## RECORDS TO USE
──────────────────────────────

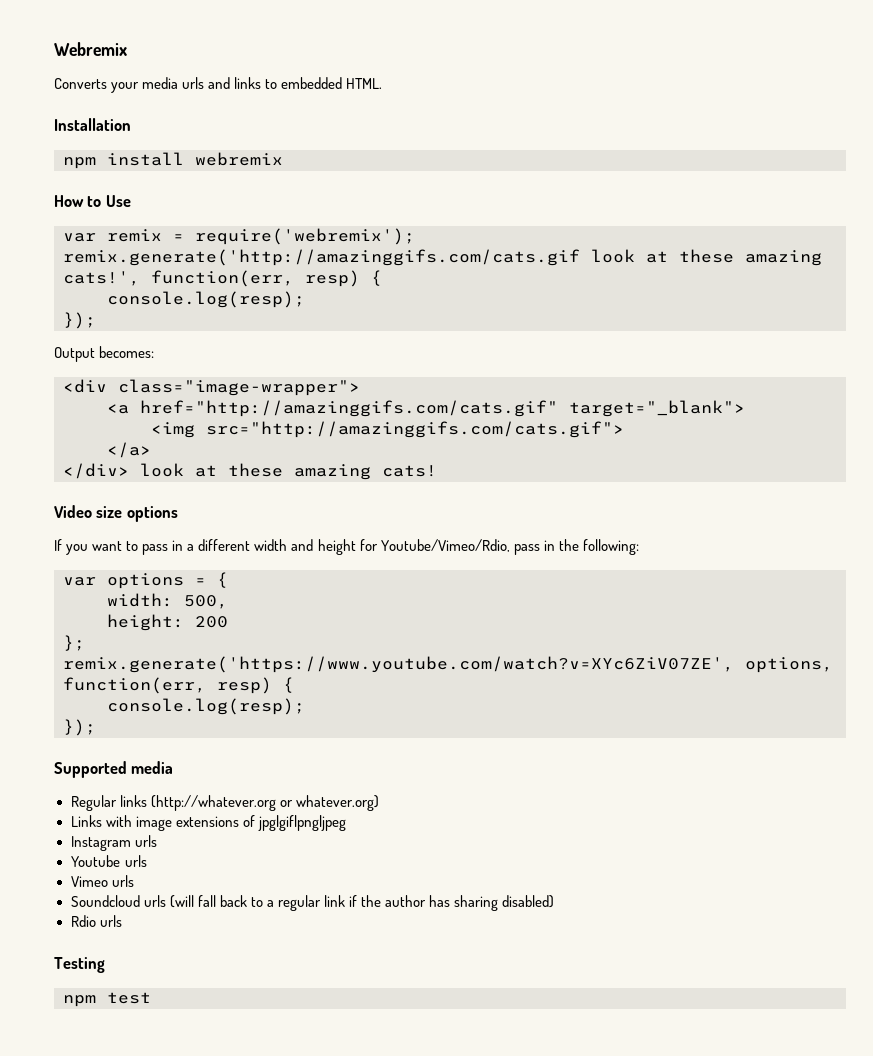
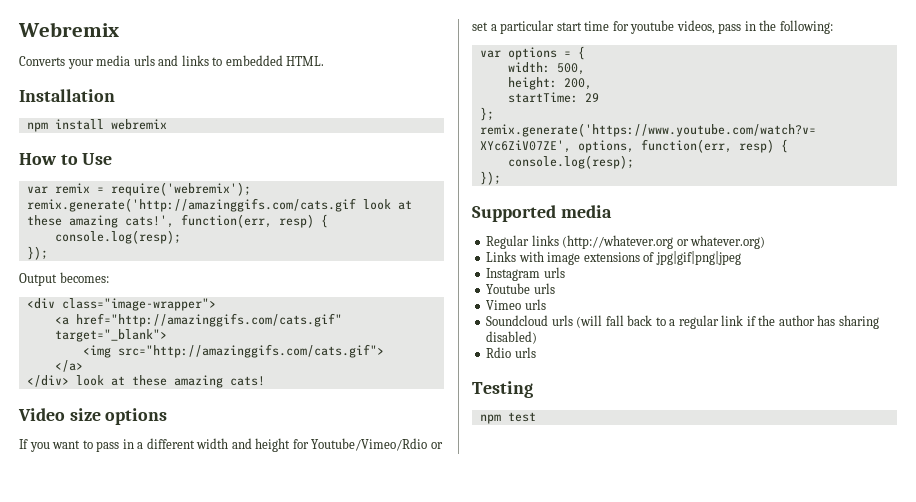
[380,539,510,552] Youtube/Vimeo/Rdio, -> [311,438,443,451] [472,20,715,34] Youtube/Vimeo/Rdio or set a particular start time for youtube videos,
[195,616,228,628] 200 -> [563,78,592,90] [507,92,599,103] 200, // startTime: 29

──────────────────────────────

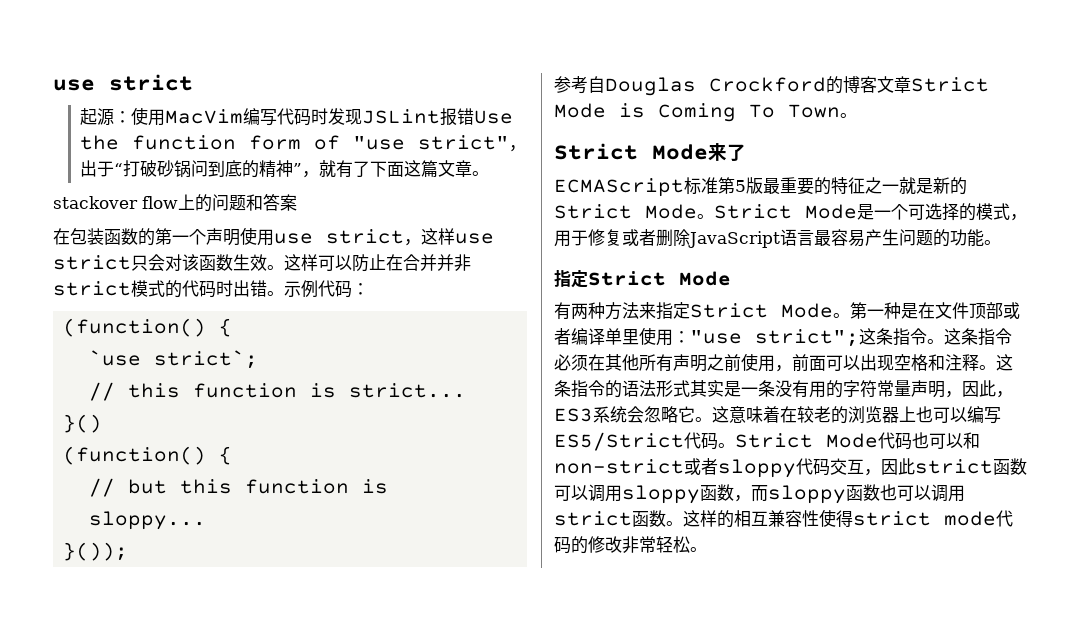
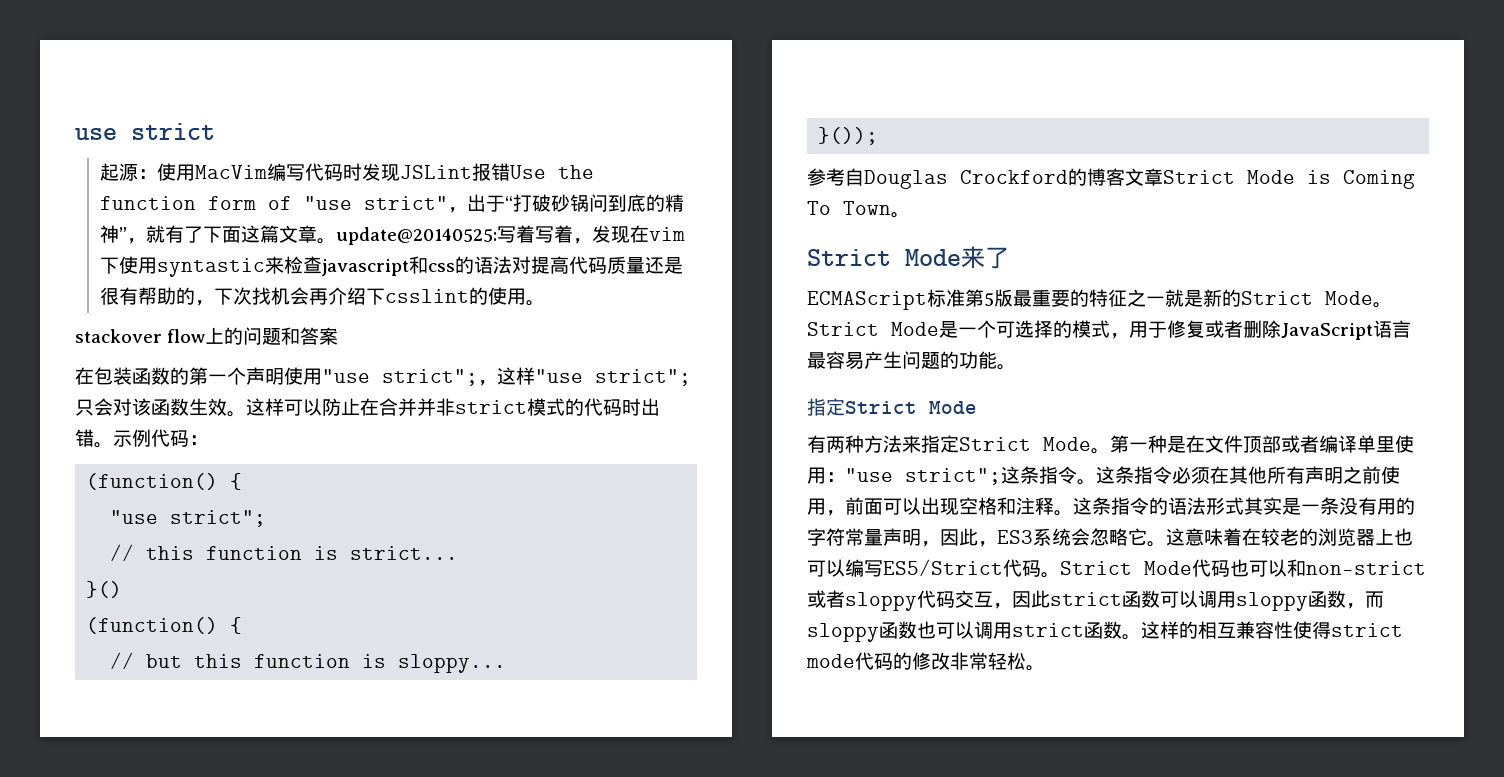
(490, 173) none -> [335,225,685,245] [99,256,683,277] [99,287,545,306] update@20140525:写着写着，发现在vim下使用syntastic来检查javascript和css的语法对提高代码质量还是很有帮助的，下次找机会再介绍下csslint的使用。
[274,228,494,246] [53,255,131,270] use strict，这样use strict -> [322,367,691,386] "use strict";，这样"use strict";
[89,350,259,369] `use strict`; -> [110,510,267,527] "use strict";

──────────────────────────────

## WHAT THE TASK ASKS
Retype only this portion of the data above: the line containing "[380,539,510,552] Youtube/Vimeo/Rdio, ->", the line containing "[195,616,228,628] 200 ->", and all lines between them, exactly.

## RESULT OF THIS EXERCISE
[380,539,510,552] Youtube/Vimeo/Rdio, -> [311,438,443,451] [472,20,715,34] Youtube/Vimeo/Rdio or set a particular start time for youtube videos,
[195,616,228,628] 200 -> [563,78,592,90] [507,92,599,103] 200, // startTime: 29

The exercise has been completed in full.